Обрыв вовсе не был обрывом, а только высоким холмом над лениво протекающей речкой. Вокруг одни поля, уходящие за горизонт. И казалось, этим гладким, как море, полям нету пределов; казалось, они распростерлись вперед и назад на тысячи-тысячи верст, покрывая собой всю Россию.
— Мне долго приходилось проживать за границей, в Париже, в других городах и провинциях, — сказал Никита. — Я изъездил Европу, видел мировые шедевры в музеях, чудеса многовековой архитектуры, неизбывные красоты пейзажей, долины и высочайшие горы. Но на все драгоценности мира не променяю этого русского поля. Так хочется взять посошок и идти, идти куда глаза глядят по этой мирной русской пыльной дорожке.
— Однако ты, Никита, сам говорил, когда мы проезжали по селам, о бедности и нищете наших крестьян, — сумрачно ответил Захар. — Какие картины рабства и унижения нам пришлось наблюдать. Мы встречали ратников, которые недавно спасали Россию... А теперь угнетены мучительным трудом. Видели раненых, изувеченных, почти инвалидов. А помещики стращают их ссылкой и, бывает, в самом деле ссылают на поселенье в Сибирь.

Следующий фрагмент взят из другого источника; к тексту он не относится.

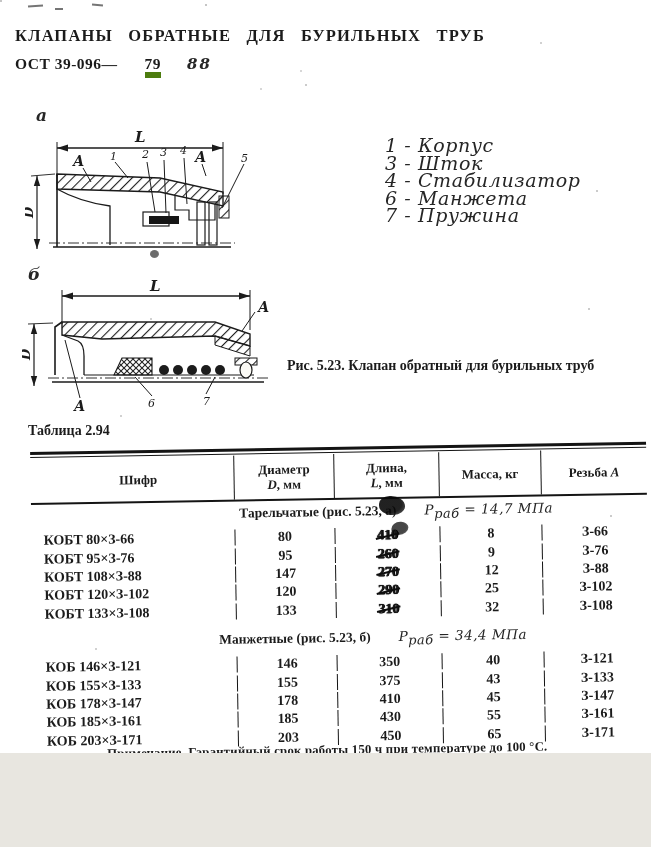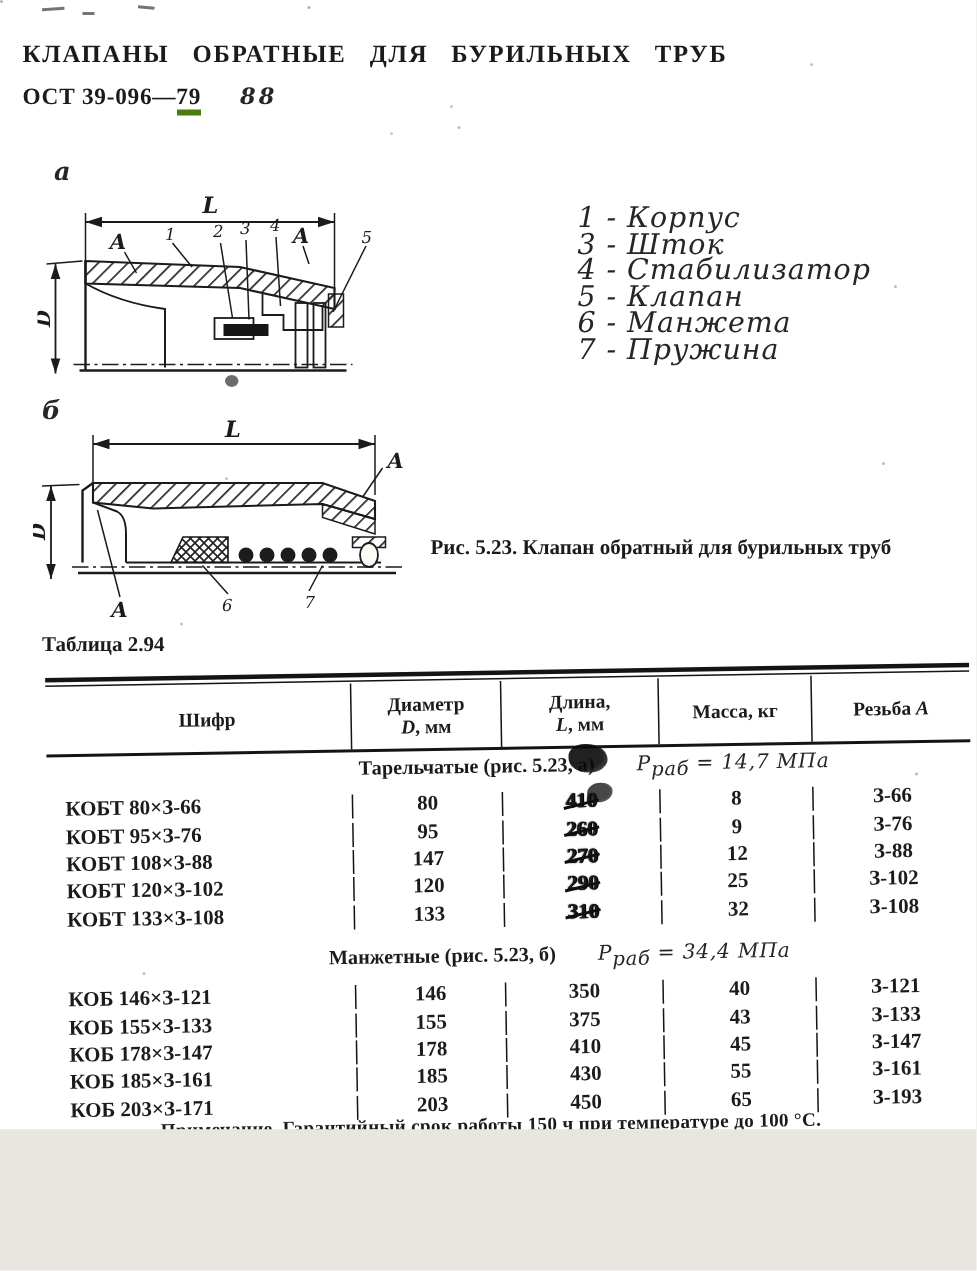"79" .standard .year { border-bottom: 4px solid #4d7c0f -> 6px solid #4d7c0f; margin-left: none -> 27px }
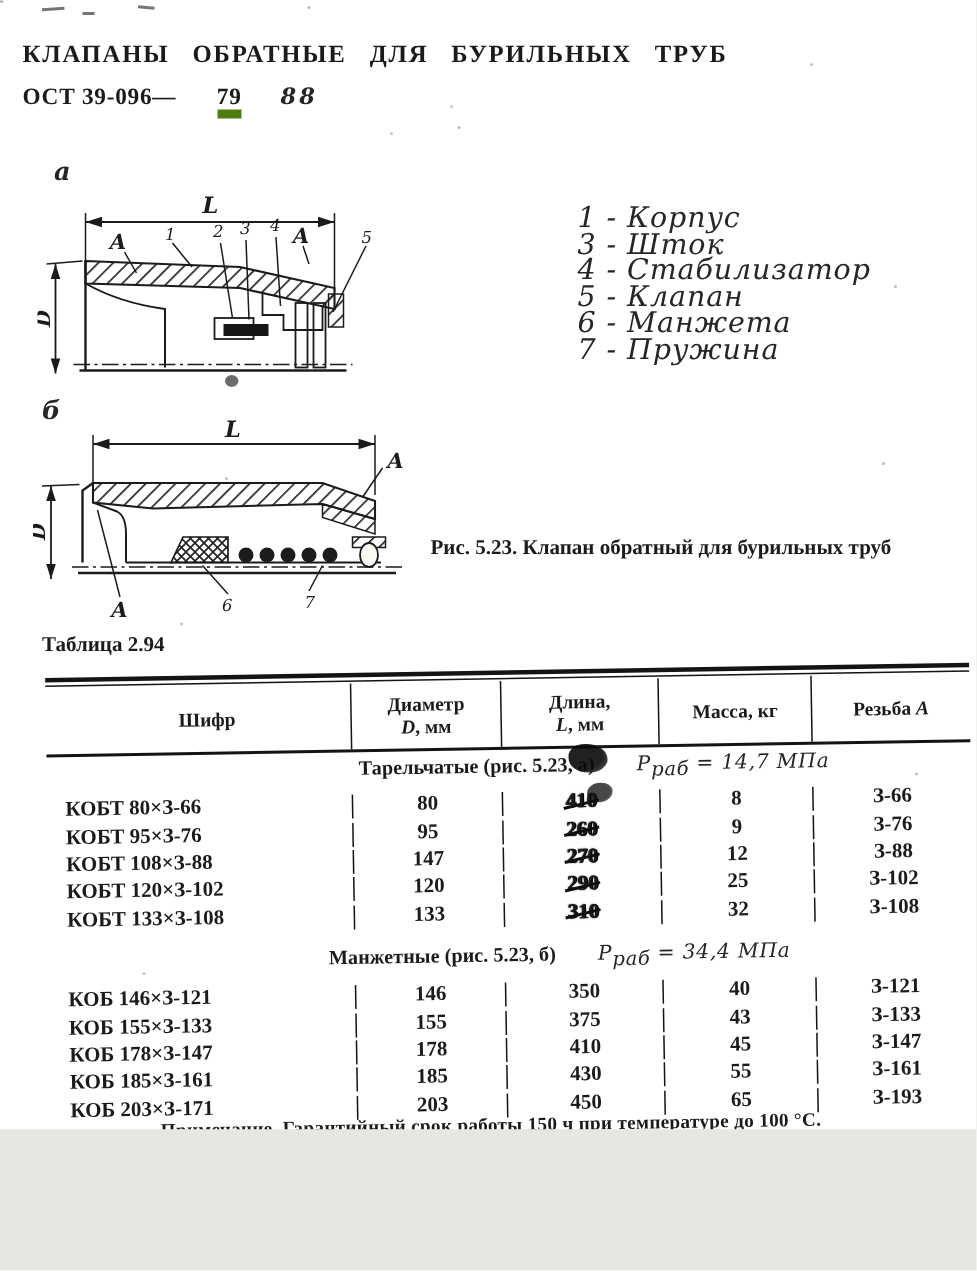"5 - Клапан" div { html: <div>5 - Клапан</div> -> none }
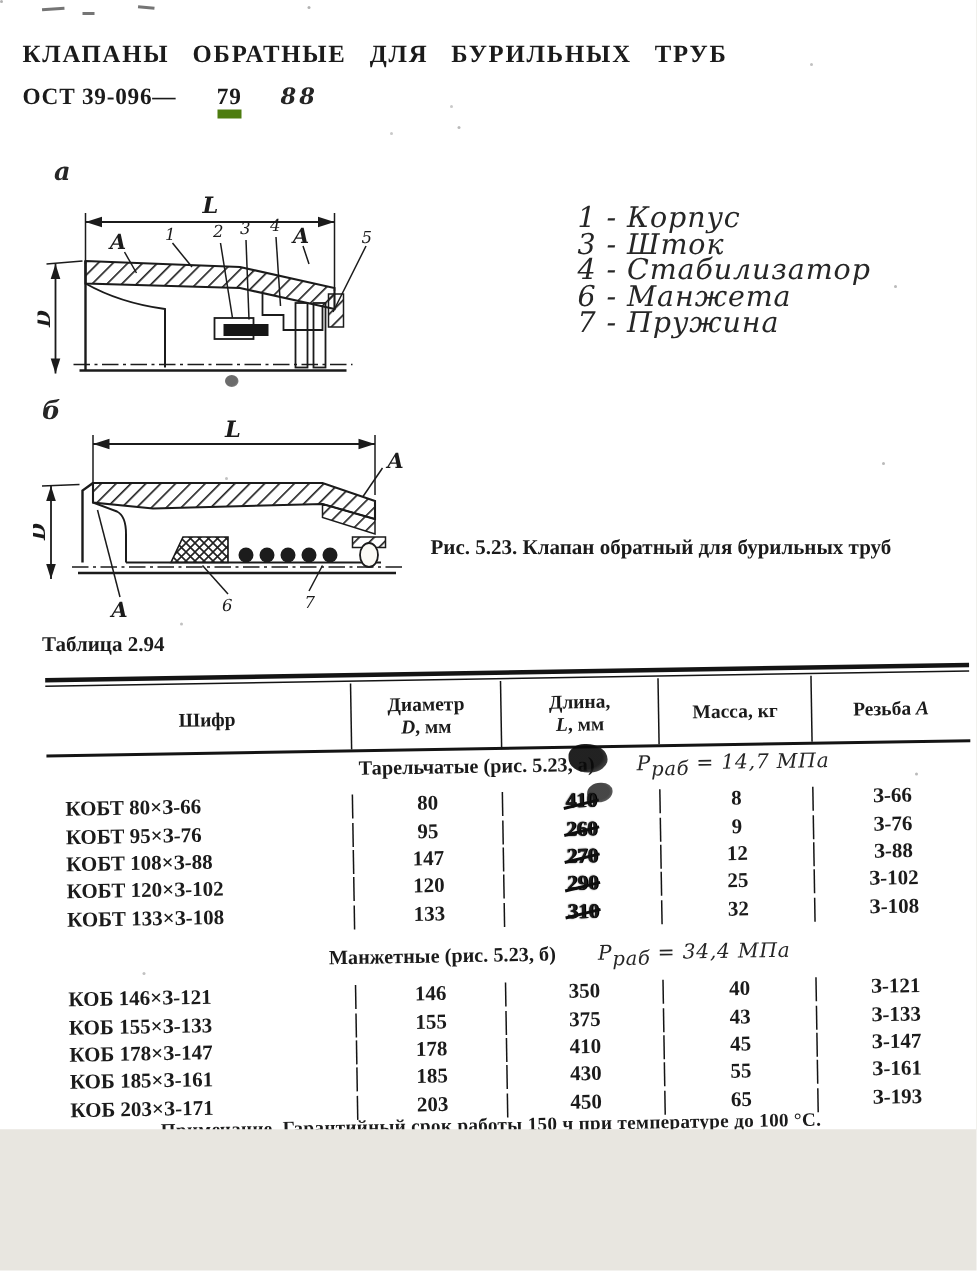"З-193" span { text: З-193 -> З-171 }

Плещеев заметил, как Лёлик весь переменился в лице: Захар затронул его наболевшую тему. И сразу же тут, у обрыва, при сестрах и братьях, Лёлик, преодолевая застенчивость, начал, захлебываясь и прерываясь, рассказывать Муравьеву, как он ездил в Смольяничи смотреть спектакль крепостного театра господ Юрасовских. В антракте вышел во двор освежиться глотком свежего воздуха. Рядышком, за спиной, раздалась соловьиная трель, перекат и затем три-четыре щелчка. Но это был не соловей, это подавал ему знак давний московский знакомец Ермил Севастьянов, солдатик, который вынес из горящего Вдовьего дома раненого офицера. Но боже мой! Левую руку Ермил потерял, нога — на деревянной култышке. Широкое, добродушное прежде, веснушчатое лицо исхудало, покрылось морщинами, обросло. Лёлик, презрев все условности, обнял его и начал расспрашивать о пережитом... Тот отвечал односложно: после войны, искалеченный, он, разумеется, для театра уже не годился. Попервоначалу его заставили трудиться в поле наравне с другими, здоровыми. А он утратил сноровку и силы, а главное, руку, то и дело срывался, околачивал цепом ноги батракам, зазубривал косы, портил рубанки. Думали, что все это — нарочно, и потому каждый раз подвергали его наказаниям. Теперь поставили сторожем. Спать почти не приходится. Живет он в избе у старых родителей, в жены никто за него, за увечного, не идет. И тут Алеша вспомнил, с какой страстной мечтой во время войны говорил Ермил о возвращении в родную деревню!
Неожиданный ветер, словно услышав и вознегодовав превратностями в жизни крепостного актера, вдруг задул такими злыми порывами, что дамы сразу поднялись и повели гостей поскорее домой. Того гляди грянет гроза.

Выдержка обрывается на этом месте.